Advantages of the Natural Exposure protocol are: 1) it does not require a research herd to conduct the study; 2) the experimental teat dip is evaluated under more realistic conditions; 3) it takes into account stage of lactation and seasonal influences; and 4) data on a wider array of pathogens can be obtained. Disadvantages are: 1) it requires at least 12 months to obtain data; and 2) if commercial herds are used it may be difficult to control experimental procedures.

Comparing an Experimental Postmilking Teat Dip with a Product of Known Efficacy Based on Incidence of Naturally Occurring New Intramammary Infections.
This protocol is essentially the same as the Natural Exposure protocol previously described, except that a teat dip of known efficacy (a positive control) is used instead of no teat dip (negative control). For example, if a split-herd design is used, all teats of half the cows are dipped in the experimental product and teats of cows in the remaining half of the herd are dipped in a previously tested product and serve as positive controls. This type of study is advantageous when it is impractical to not dip cows' teats such as in commercial dairy herds, or if the purpose is to compare two teat dip products.

Determining Efficacy of a Premilking Teat Dip Based on Reduction of Naturally Occurring Infections.

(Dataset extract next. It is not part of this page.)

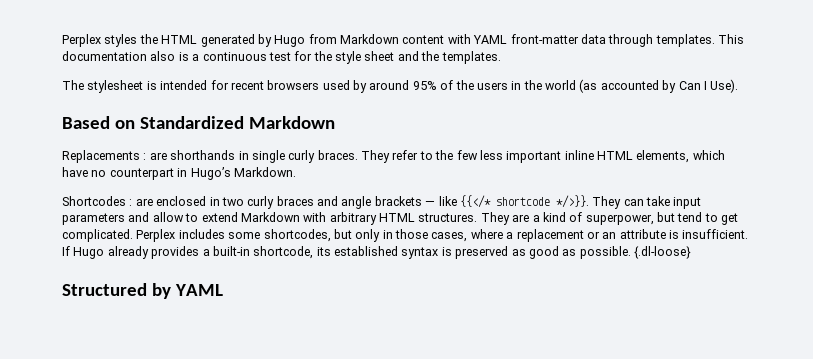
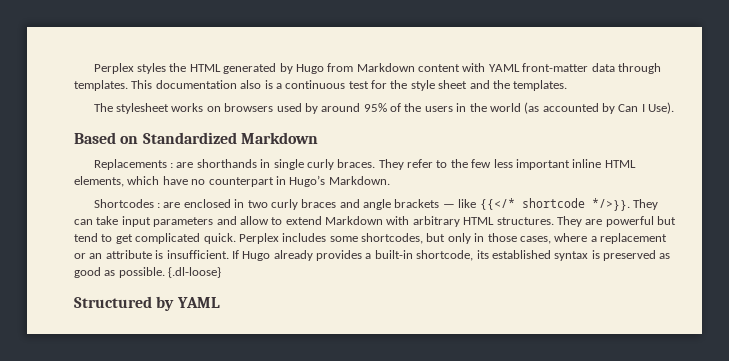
[146,80,264,90] is intended for recent -> [171,103,221,112] works on
[532,212,654,225] a kind of superpower, -> [605,216,654,227] powerful
[62,229,133,242] complicated. -> [135,233,236,244] complicated quick.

Trials should be conducted in at least two herds for at least 12 months, using either a split-herd or split-udder design. Teats of all cows should be forestripped, washed and dried with single service paper towels prior to milking. Teats of cows in the treatment group are then dipped in the experimental product and dried thoroughly with a single service paper towel. A postmilking teat dip of known efficacy should be applied to all teats after milking. Efficacy of the experimental product is based on the reduction in new intramammary infection rate in predipped quarters compared to the rate among non-predipped quarters. (Note: currently there is not an NMC protocol for determining efficacy of a premilking teat disinfectant under experimental challenge conditions.)